Additional Rs 40,000 crore NPAs may come to haunt banks

PTI
Published : Oct 23, 2017, 4:34 am IST
Updated : Oct 23, 2017, 4:34 am IST

According to estimates, total outstanding loan of these accounts at the end of June 2017 were about Rs 42,000 crore.

Reserve Bank of India
 Reserve Bank of India

New Delhi: The banking sector fears accretion of more than Rs 40,000 crore of bad loans to its books following recent classification of eight consortium accounts of Axis Bank as non-performing assets by the RBI.

The Reserve Bank has directed certain reclassifications in the private sector lender’s asset classification and provisioning as on March 2017, subsequent to the annual Risk Based Supervision (RBS) exercise conducted for 2016-17.

As a result, Axis Bank had to reclassify 9 standard accounts into NPAs. Of these, 8 accounts are part of consortium lending, according to the latest quarterly results announced by the bank.

As on June 2017, Axis Bank claimed, these 9 accounts were classified as standard assets across most consortium banks, with only around 6 per cent of their outstanding classified as NPA. According to estimates, total outstanding loan of these accounts at the end of June 2017 were about Rs 42,000 crore.

This decision has triggered fear among other consortium members about status of these loan exposure related to these accounts. “It is going to have an impact on all the consortium lenders. Banks have to reconcile these accounts as NPA sooner or later.
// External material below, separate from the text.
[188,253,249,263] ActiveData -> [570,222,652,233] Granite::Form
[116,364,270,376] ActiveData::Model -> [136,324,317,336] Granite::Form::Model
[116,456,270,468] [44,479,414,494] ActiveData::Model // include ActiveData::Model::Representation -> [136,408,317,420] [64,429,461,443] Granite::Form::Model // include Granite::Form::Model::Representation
Reclassification by others may happen over two quarters,” Suresh Ganapathy of Macquarie Capital Securities said.

If they reclassify these assets as NPA so banks have to make provision accordingly that could impact their bottomline, he added. At the same time, banks would become cautious as far as fresh lending to these accounts are concerned because one of the consortium lenders has identified these accounts as NPA, a senior banker said on the condition of anonymity.
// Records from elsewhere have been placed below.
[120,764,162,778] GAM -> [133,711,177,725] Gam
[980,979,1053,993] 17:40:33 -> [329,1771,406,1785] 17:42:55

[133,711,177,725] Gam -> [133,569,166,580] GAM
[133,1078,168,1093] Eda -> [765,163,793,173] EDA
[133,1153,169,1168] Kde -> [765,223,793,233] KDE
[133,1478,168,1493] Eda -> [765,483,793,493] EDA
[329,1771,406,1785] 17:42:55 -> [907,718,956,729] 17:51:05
Some banks may take pro-active measure of classifying exposure to these accounts as NPA this quarter itself rather than waiting for the second half, the banker added.

Banks are already saddled with NPAs of over `8 lakh crore and there seems to be no respite from the mounting bad loans as initial second quarterly numbers posted by some banks are not encouraging. Major contributors to the NPA mess have been power, steel, road infrastructure and textile sectors.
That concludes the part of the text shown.